2022 Fiscal Year Annual Research Report
応力発光の新展開_量子ビームを用いたアトミックスケール発光機構の研究
Project/Area Number |
20K20912
|
Research Institution | Saga University |
Principal Investigator |
鄭 旭光 佐賀大学, 理工学部, 教授 (40236063)
|
Co-Investigator(Kenkyū-buntansha) |
山内 一宏 佐賀大学, 理工学部, 准教授 (60444395)
|
Project Period (FY) |
2020-07-30 – 2023-03-31
|
Keywords | 応力発光 / ミュオンスピン緩和 / ミュオニウム緩和 / 発光過程の動的解析 / 強磁性 |
Outline of Annual Research Achievements |
応力発光物質は、低い力学刺激でも発光することから、バイオイメージング、応力分布可視化・破壊予知・亀裂診断など、人工骨から橋梁やタンクなどの巨大建造物の健全性診断まで適用でき、中高期に入った社会インフラ等の保守点検および安全・安心な社会を支える要素技術として強く期待されている。中でも、圧電体を母体材料とした応力発光材料は、さらに様々な電子制御機能が可能になることから、電気―力―光の多元変換が可能というポテンシャルをもつことで、応力発光の新展開が期待されている。しかし、今までの研究は応力発光の性能向上と材料開発を中心に行わってきており、これら画期的な応力発光性に潜むメカニズムは、実質上、現象的な考察しか行われていない。メカニズムの解明は、本格的な新学術領域展開のカギとなる。 上記ダイナミックな相互作用を調べられる実験手段が非常に乏しく、これが今までのメカニズム未解明の主因である。この現状を打破する実験手段として、ミュオンスピン緩和に着目した。

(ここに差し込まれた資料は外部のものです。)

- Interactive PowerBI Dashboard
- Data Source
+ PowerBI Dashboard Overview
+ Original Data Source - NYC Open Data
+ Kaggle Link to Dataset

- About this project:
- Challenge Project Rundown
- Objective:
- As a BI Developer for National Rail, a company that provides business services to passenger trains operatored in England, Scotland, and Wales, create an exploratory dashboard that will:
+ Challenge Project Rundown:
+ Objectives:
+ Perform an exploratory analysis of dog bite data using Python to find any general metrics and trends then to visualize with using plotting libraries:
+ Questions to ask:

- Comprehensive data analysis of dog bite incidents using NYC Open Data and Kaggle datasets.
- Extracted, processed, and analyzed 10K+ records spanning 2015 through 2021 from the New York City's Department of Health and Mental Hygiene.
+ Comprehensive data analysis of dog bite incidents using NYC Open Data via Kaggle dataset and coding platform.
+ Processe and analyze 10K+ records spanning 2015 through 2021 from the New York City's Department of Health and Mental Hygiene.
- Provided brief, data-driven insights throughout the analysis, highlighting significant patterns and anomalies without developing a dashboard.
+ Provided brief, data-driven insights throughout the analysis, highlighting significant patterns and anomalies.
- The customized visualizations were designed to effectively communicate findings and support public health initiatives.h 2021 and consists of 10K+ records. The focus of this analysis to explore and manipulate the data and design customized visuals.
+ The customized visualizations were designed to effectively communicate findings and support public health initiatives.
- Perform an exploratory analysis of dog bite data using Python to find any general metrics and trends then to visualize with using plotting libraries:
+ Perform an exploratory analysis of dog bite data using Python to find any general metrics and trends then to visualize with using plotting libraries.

ミュオンは135.53MHz/Tという巨大磁気回転比を持つため極めて敏感な磁針となると共に、内部磁場の大きさや揺らぎを実時間(時間分解能~0.4-70ナノ秒)で捕らえることにより物質の様々な性質をアトミックスケールで明らかにする微視的な手法である。本研究は核磁気をもつ発光中心の希土類イオン、及び欠陥にトラップされた発光中心由来の電子両方の様子と相互作用の動的過程を検出・究明できると着想し、ミュオンビームを使って初期実験を行った結果、ミュオンスピン緩和が応力発光性と強い相関があることを発見し、更なる研究の指針を得た。さらに酸化物応力発光体の単結晶成長に成功し、ミュオン実験による応力発光の動的過程の本格化に成功している。同時に応力発光低次元結晶において新規強磁性を発見した。